Allo stesso tempo, il 50% del pacchetto azionario controllato nello Sean – ricco serbatoio di oro blu, ubicato sempre nel Mare del Nord, finora sfruttato in partnership con il colosso olandese Shell – è stato invece ceduto alla compagnia scozzese SPP.

Degna di nota è anche la svendita del 50% delle azioni della terza compagnia energetica russa TNK-BP al monopolista statale del greggio russo Rosneft. Tale passo, avvenuto nell’Ottobre 2012, ha permesso all’ente controllato direttamente dal Cremlino di diventare la prima Oil Company al Mondo.

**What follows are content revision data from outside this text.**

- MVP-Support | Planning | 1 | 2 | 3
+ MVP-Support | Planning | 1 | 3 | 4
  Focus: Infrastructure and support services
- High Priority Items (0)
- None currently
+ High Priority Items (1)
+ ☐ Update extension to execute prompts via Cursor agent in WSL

La ragione della svendita di azioni da parte della British Petroleum è dovuta alla necessità di compensare i danni umani ed ambientali provocati nel Golfo del Messico.

Nel Marzo 2010, un incidente alla stazione di perforazione Deepwater Horizon ha dapprima comportato la morte di 11 lavoratori e, successivamente, ha riversato in mare 5 Milioni di barili di greggio, danneggiando gravemente l’ecosistema delle coste statunitensi del Golfo del Messico.

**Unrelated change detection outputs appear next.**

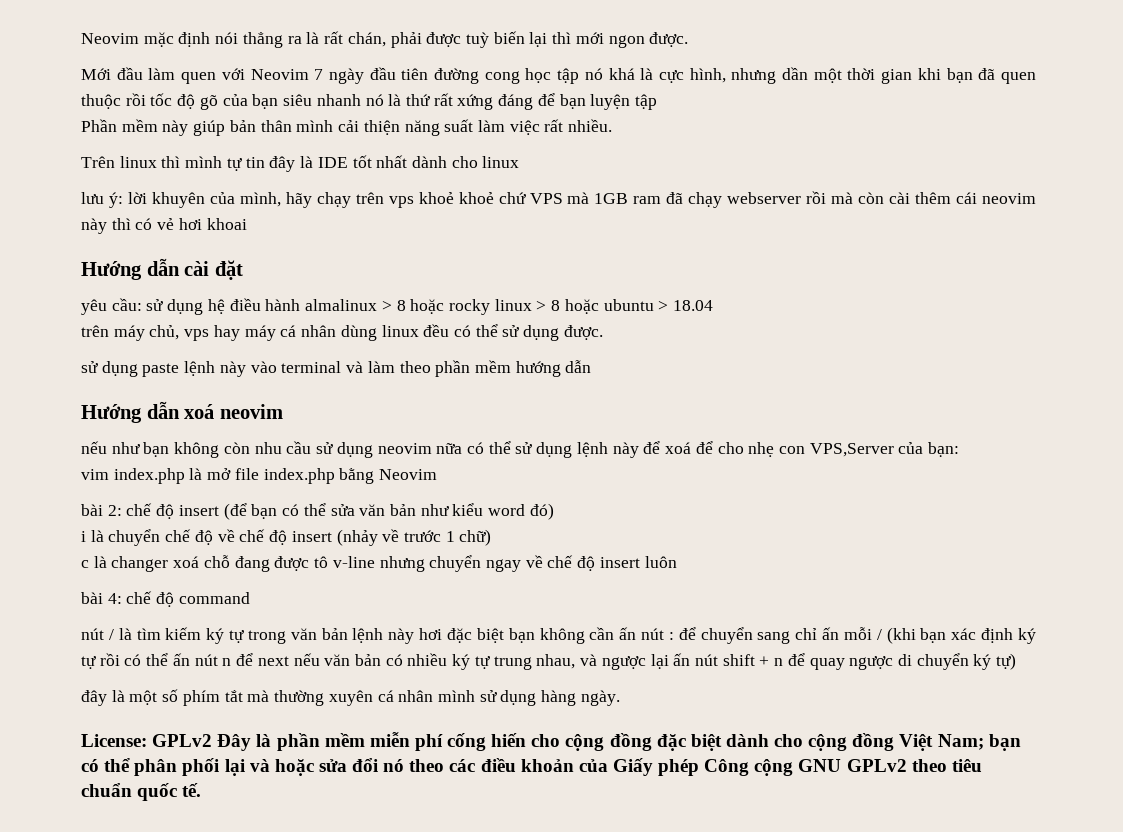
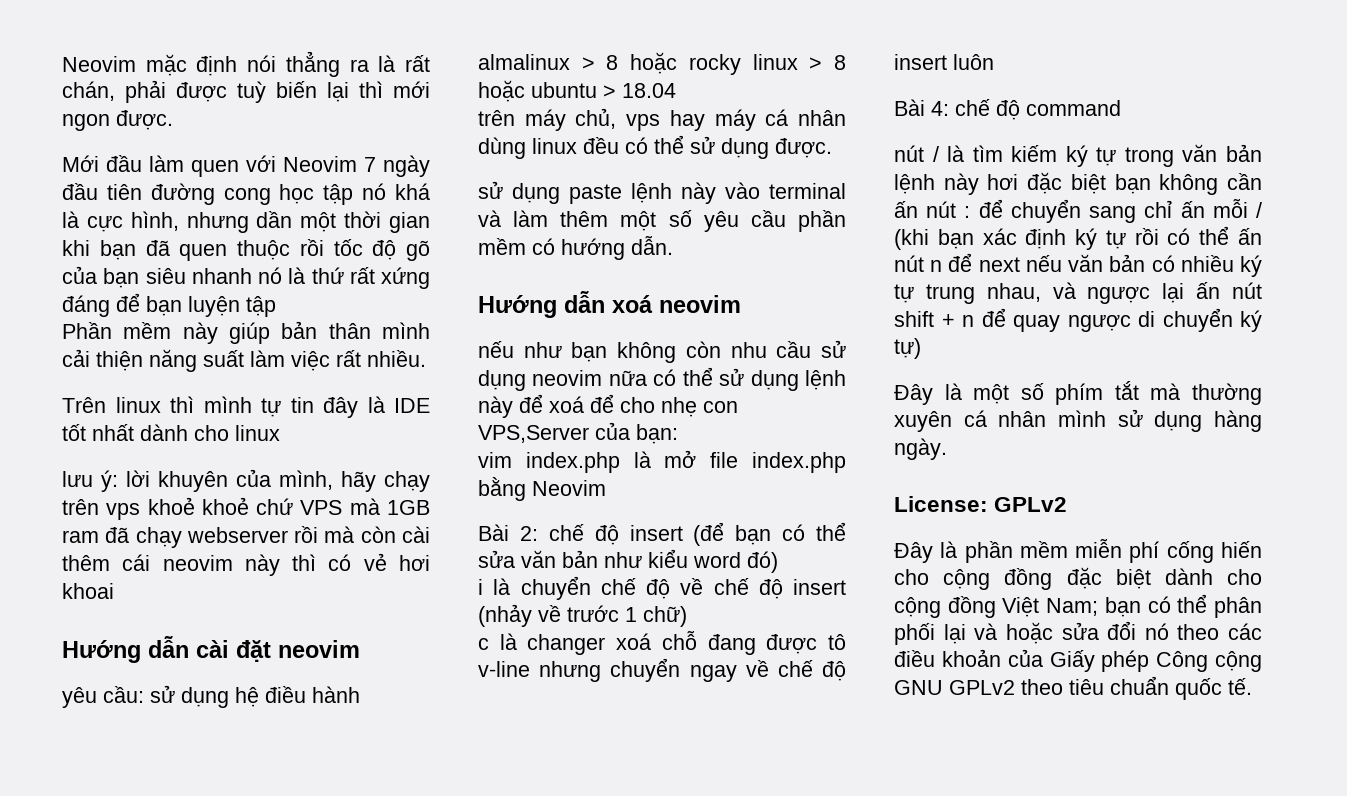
- Hướng dẫn cài đặt
+ Hướng dẫn cài đặt neovim
- sử dụng paste lệnh này vào terminal và làm theo phần mềm hướng dẫn
+ sử dụng paste lệnh này vào terminal và làm thêm một số yêu cầu phần mềm có hướng dẫn.
- bài 2: chế độ insert (để bạn có thể sửa văn bản như kiểu word đó)
+ Bài 2: chế độ insert (để bạn có thể sửa văn bản như kiểu word đó)
- bài 4: chế độ command
+ Bài 4: chế độ command
- đây là một số phím tắt mà thường xuyên cá nhân mình sử dụng hàng ngày.
+ Đây là một số phím tắt mà thường xuyên cá nhân mình sử dụng hàng ngày.
- License: GPLv2 Đây là phần mềm miễn phí cống hiến cho cộng đồng đặc biệt dành cho cộng đồng Việt Nam; bạn có thể phân phối lại và hoặc sửa đổi nó theo các điều khoản của Giấy phép Công cộng GNU GPLv2 theo tiêu chuẩn quốc tế.
+ License: GPLv2
+ Đây là phần mềm miễn phí cống hiến cho cộng đồng đặc biệt dành cho cộng đồng Việt Nam; bạn có thể phân phối lại và hoặc sửa đổi nó theo các điều khoản của Giấy phép Công cộng GNU GPLv2 theo tiêu chuẩn quốc tế.

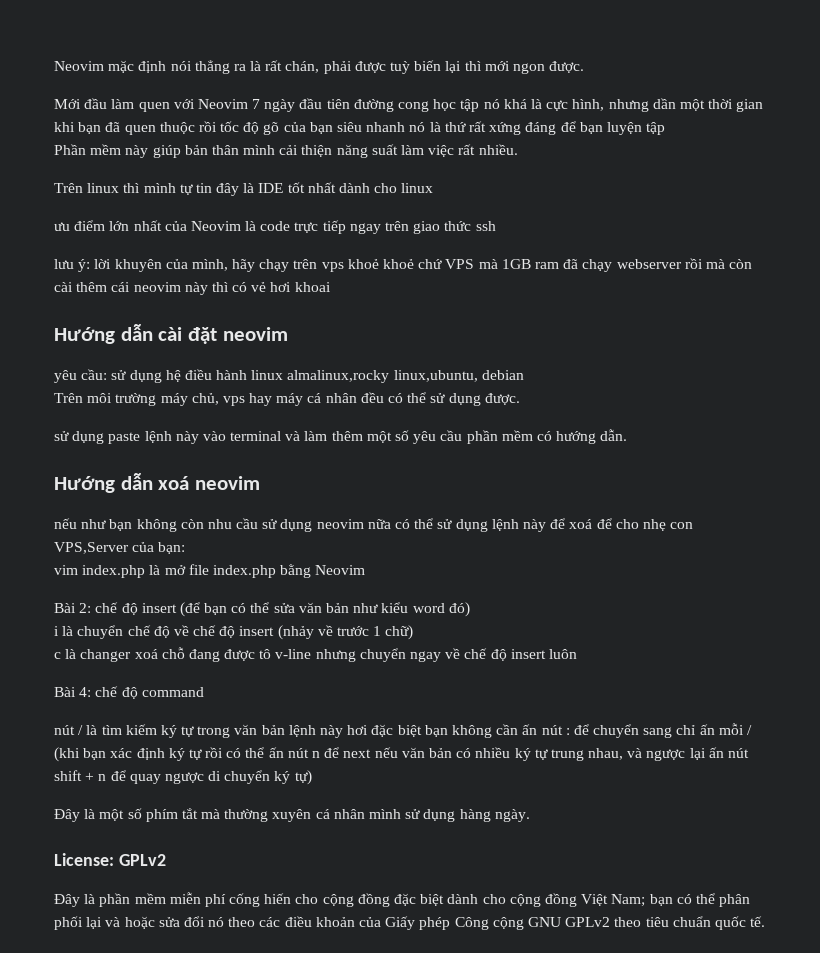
+ ưu điểm lớn nhất của Neovim là code trực tiếp ngay trên giao thức ssh
- yêu cầu: sử dụng hệ điều hành almalinux > 8 hoặc rocky linux > 8 hoặc ubuntu > 18.04
- trên máy chủ, vps hay máy cá nhân dùng linux đều có thể sử dụng được.
+ yêu cầu: sử dụng hệ điều hành linux almalinux,rocky linux,ubuntu, debian
+ Trên môi trường máy chủ, vps hay máy cá nhân đều có thể sử dụng được.

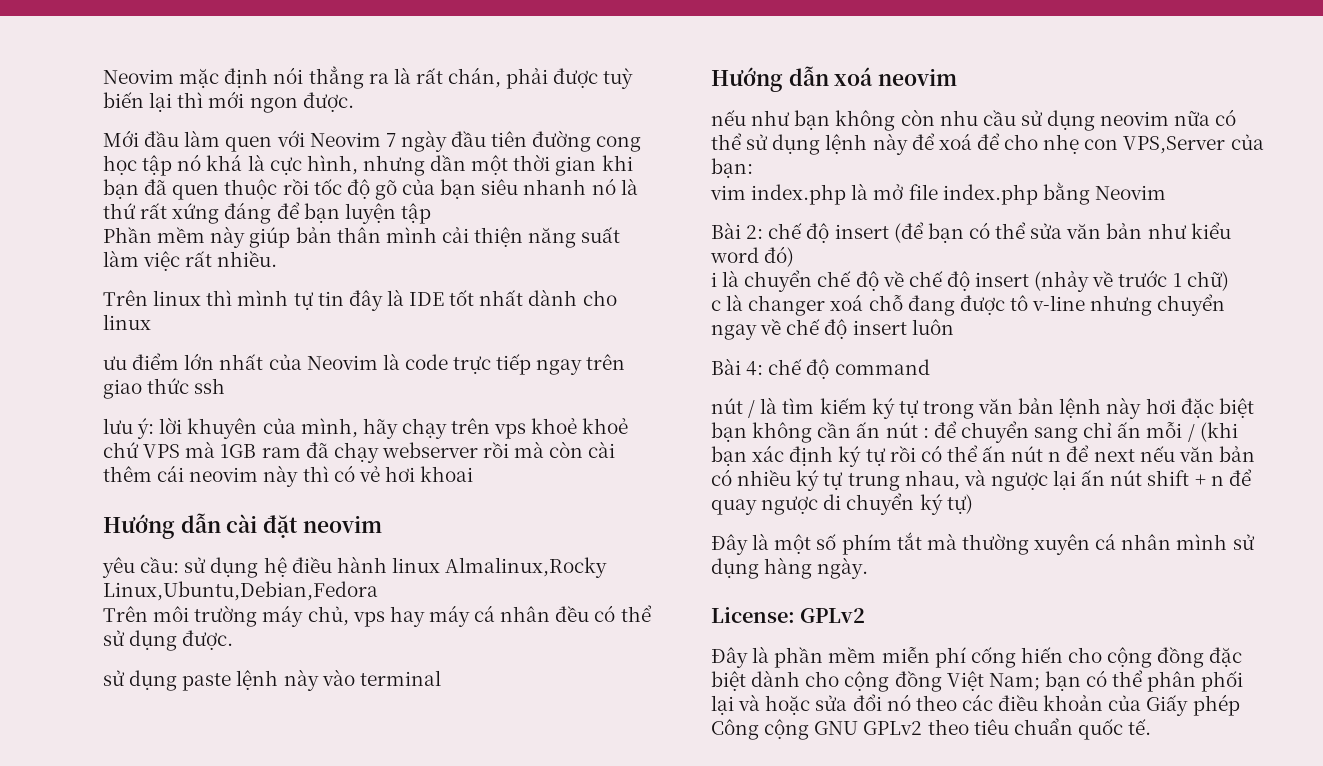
- yêu cầu: sử dụng hệ điều hành linux almalinux,rocky linux,ubuntu, debian
+ yêu cầu: sử dụng hệ điều hành linux Almalinux,Rocky Linux,Ubuntu,Debian,Fedora
- sử dụng paste lệnh này vào terminal và làm thêm một số yêu cầu phần mềm có hướng dẫn.
+ sử dụng paste lệnh này vào terminal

Secondo la Corte Federale USA, la British Petroleum deve risarcire 37 Milioni di Dollari, di cui 7,8 per danni all’economia locale.

Il verdetto, maturato dopo due anni dall’avvenimento, è stato contestato dal colosso britannico, in quanto la cifra richiesta è di gran lunga superiore alla dichiarazione dei redditi finora presentata dagli operatori della pesca e del turismo delle aree colpite dalla catastrofe ecologica.

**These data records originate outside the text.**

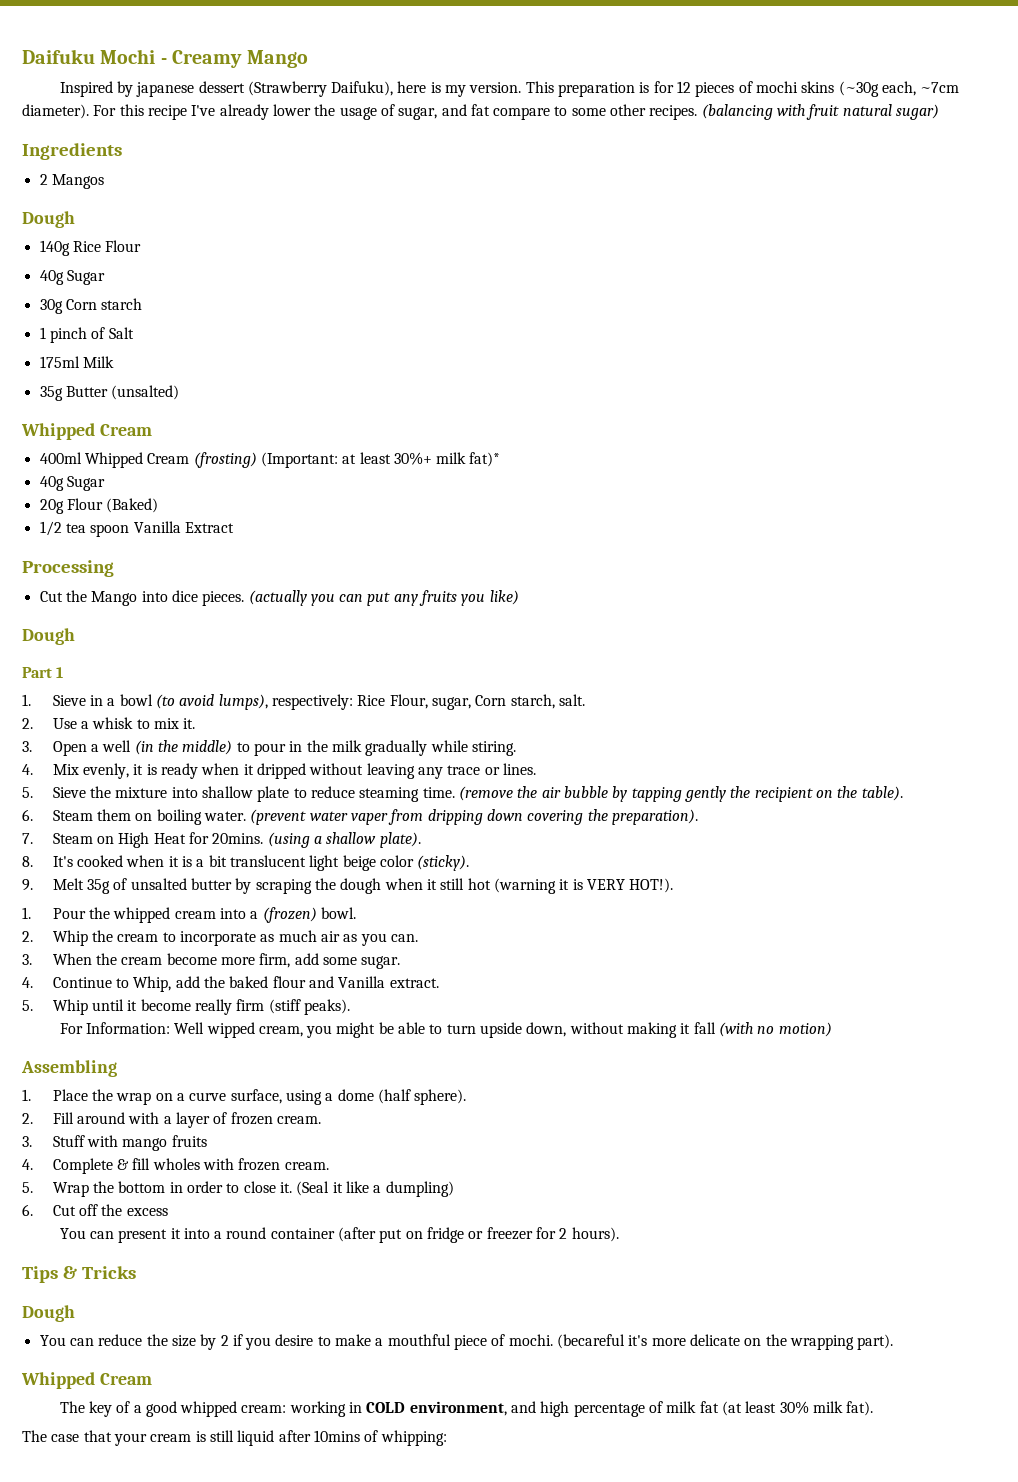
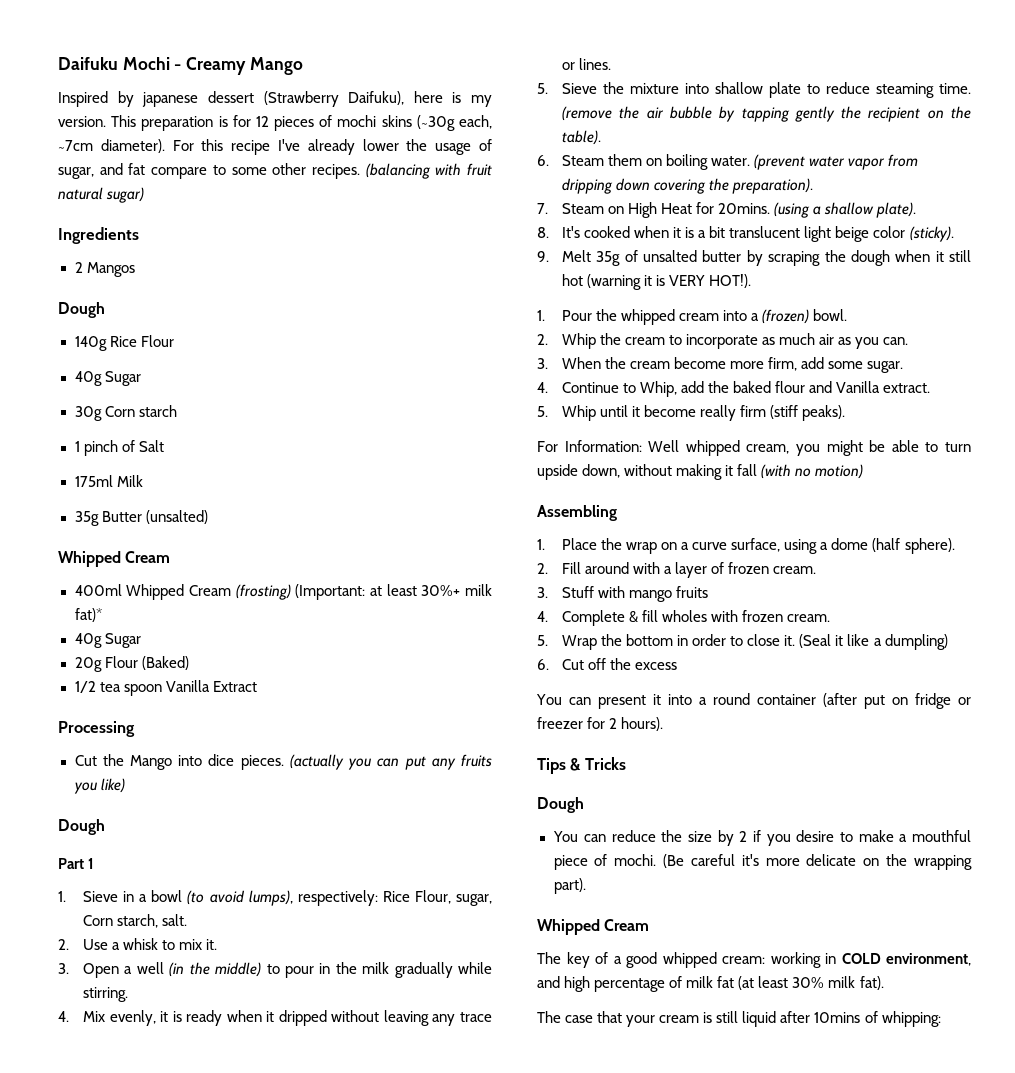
- 3. Open a well (in the middle) to pour in the milk gradually while stiring.
+ 3. Open a well (in the middle) to pour in the milk gradually while stirring.
- (prevent water vaper from dripping down covering the preparation).
+ (prevent water vapor from dripping down covering the preparation).
- For Information: Well wipped cream, you might be able to turn upside down, without making it fall (with no motion)
+ For Information: Well whipped cream, you might be able to turn upside down, without making it fall (with no motion)
- (becareful it's more delicate on the wrapping part).
+ (Be careful it's more delicate on the wrapping part).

Oltre al maxirisarcimento, il conto da pagare per la British Petroleum comporta anche i 4,5 Milioni di Dollari già versati al Dipartimento della Giustizia per il congelamento del procedimento inerente alla morte dei lavori della Deepwater Horizon, e la multa di 1,8 milioni di Dollari per i danni al territorio provocati nelle regioni Statunitensi del Golfo del Messico.

In aggiunta, presso il Tribunale Federale di New Orleans è stata depositata una denuncia da privati che hanno richiesto al colosso britannico il pagamento di un risarcimento di circa 8 Milioni di Dollari.

Tra USA e British Petroleum è guerra aperta

Oltre al danno economico, il colosso britannico ha subito anche conseguenze di carattere politico. Sempre alla fine di Novembre, l’Agenzia di Protezione dell’Ambiente USA ha vietato al Governo Federale la firma di ogni accordo con la British Petroleum.

Come riportato dalle sentenza, la durata della sanzione è commisurata al tempo impiegato dal colosso britannico per adottare procedure in linea con la legislazione federale USA in materia di sicurezza ambientale.

Con una nota ufficiale, nel Giugno del 2010, il Presidente USA, Barack Obama, ha ritenuto la fuoriuscita di greggio dalla Deepwater Horizon una catastrofe ambientale assimilabile a un terremoto e ad un uragano, ed ha promesso di impegnarsi affinché la British Petrolueum paghi per i danni provocati nel Golfo del Messico.

La mossa delle Autorità USA è tanto determinata quanto fortemente rischiosa. Fino al 2011, la British Petroleum è stato il primo fornitore di greggio per gli USA: il Paese leader nel rating mondiale degli Stati consumatori di oro nero.